The Elephant in the Draft Room
By author
Uncertainty is a common phenomenon in the mind of a football fan. Often, it is more what we don’t know, what we can’t know, that drives us and keeps us on the edge of the bleachers than what we know for certain. Sure, stats are nice. There’s enough media attention paid to wins and losses, trades and firings, but nothing is more exciting and involving for a fan than contemplating what will happen next. Will it be run or pass? Catch or incompletion? Lindley or Patterson? Right guard or right corner?
At this time of year, when the schedules are posted and the mock drafts are scattered about the ether like debris in a hurricane, teams slowly, methodically step away from the uncertainty of January into the clear(er) light of May. All the questions that arose from that final loss – or win, in the Pack’s case – are one by one answered. Coaches are hired, draft picks are signed, free agents find new homes.
But this year is different. Though the schedules came out on time, and Goodell will still put the Panthers on the clock just under a week from today, there is a weirder, more sinister undercurrent of uncertainty running just beneath the surface of it all. The labor dispute. As of right now, we have no guarantee there will even be a season this year. Dozens of free agents are unsure of where they stand with their teams, or if they will even be free agents by the time the gates reopen.
The vast majority of football analysts and TV commentators, however, seem quietly confident that an indefinite work stoppage is not on the horizon. Yes, they say, the labor dispute is disrupting normal operations, altering teams’ draft strategies, complicating the implementation of rule changes and delaying personnel decisions. But very rarely does the possibility of a football-less 2011 even enter the conversation. Throughout the past few weeks, however, I’ve been able to talk to a number of trustworthy, credible “inside sources,” along with a few dozen diehard fans, all of whom seem to view the situation just a little bit differently. In short, they’re worried.

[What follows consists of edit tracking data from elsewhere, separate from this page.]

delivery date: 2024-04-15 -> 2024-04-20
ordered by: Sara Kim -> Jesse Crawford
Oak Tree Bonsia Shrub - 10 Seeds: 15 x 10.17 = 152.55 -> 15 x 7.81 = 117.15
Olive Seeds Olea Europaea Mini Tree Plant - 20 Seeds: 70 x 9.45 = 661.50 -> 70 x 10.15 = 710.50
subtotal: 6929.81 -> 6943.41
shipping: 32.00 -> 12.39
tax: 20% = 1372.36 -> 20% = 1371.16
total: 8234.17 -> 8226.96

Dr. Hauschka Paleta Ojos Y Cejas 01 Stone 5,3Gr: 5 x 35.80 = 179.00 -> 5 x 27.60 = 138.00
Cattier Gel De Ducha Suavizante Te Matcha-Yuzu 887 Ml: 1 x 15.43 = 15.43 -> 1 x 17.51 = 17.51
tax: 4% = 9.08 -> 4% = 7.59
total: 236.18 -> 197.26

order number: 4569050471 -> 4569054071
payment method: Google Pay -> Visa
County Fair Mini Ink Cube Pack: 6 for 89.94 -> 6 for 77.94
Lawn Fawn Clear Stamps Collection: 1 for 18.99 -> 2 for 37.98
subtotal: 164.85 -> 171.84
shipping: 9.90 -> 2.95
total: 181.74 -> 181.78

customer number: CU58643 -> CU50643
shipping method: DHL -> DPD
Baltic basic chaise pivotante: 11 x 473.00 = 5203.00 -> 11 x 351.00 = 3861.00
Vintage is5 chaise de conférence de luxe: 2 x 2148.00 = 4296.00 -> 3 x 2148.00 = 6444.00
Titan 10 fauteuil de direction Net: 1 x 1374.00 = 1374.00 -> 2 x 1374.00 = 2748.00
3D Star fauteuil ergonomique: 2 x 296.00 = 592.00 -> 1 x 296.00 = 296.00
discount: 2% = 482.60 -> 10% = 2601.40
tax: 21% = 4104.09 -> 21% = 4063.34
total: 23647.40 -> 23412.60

DeMaurice Smith, head of the now-defunct NFL players’ union and, more importantly, a formal trial lawyer, seems more and more determined lately to win his case in court, as opposed to the mediation room, and a number of NFL reporters have already described how the ongoing court-mandated negotiations between players and owners are deteriorating into a stalemate. Both sides, according to CBS Sports’ Mike Freeman, are simply biding their time until a decision can be reached in the players’ anti-trust suit against the owners, and no half-intelligent fan should expect any meaningful progress to be made before then.
But that’s just the beginning. Even when a verdict is finally handed down – either for or against the players – it will take the losing side about 27 seconds to file an appeal in higher court, which will end up dragging the stalemate on for another month, or two, or possibly longer. Given the current state of things, and the massive storm clouds brewing up on the horizon, it’s not unreasonable to think we could be flipping on Sportscenter sometime in mid-July to find Adam Schefter just holding up his hands and shaking his head, mumbling something about “no refunds.”
The truth – the one no serious media professional has the balls to admit – is that there are simply too many variables at work in this case – from trial verdicts to precedents to the windswept tides of public opinion – to predict with any real accuracy how this will all shake out. So what football fans are really left with, in the end, is more uncertainty. The wrong kind of uncertainty. The cold, unsettling questions that everyone – from season ticket holders to veteran sports journalists – are doing their best to ignore right now. Should I leave my tailgating gear in storage this year? Should I start following Arena Football? Should I protest a sport when both the players and owners seem more concerned with divvying up my money than they do with keeping the game alive?
These questions, for now, will remain rhetorical. But eventually, whether it’s in May, June, or a long, lifeless September, the answers will arrive. Whether we like it or not.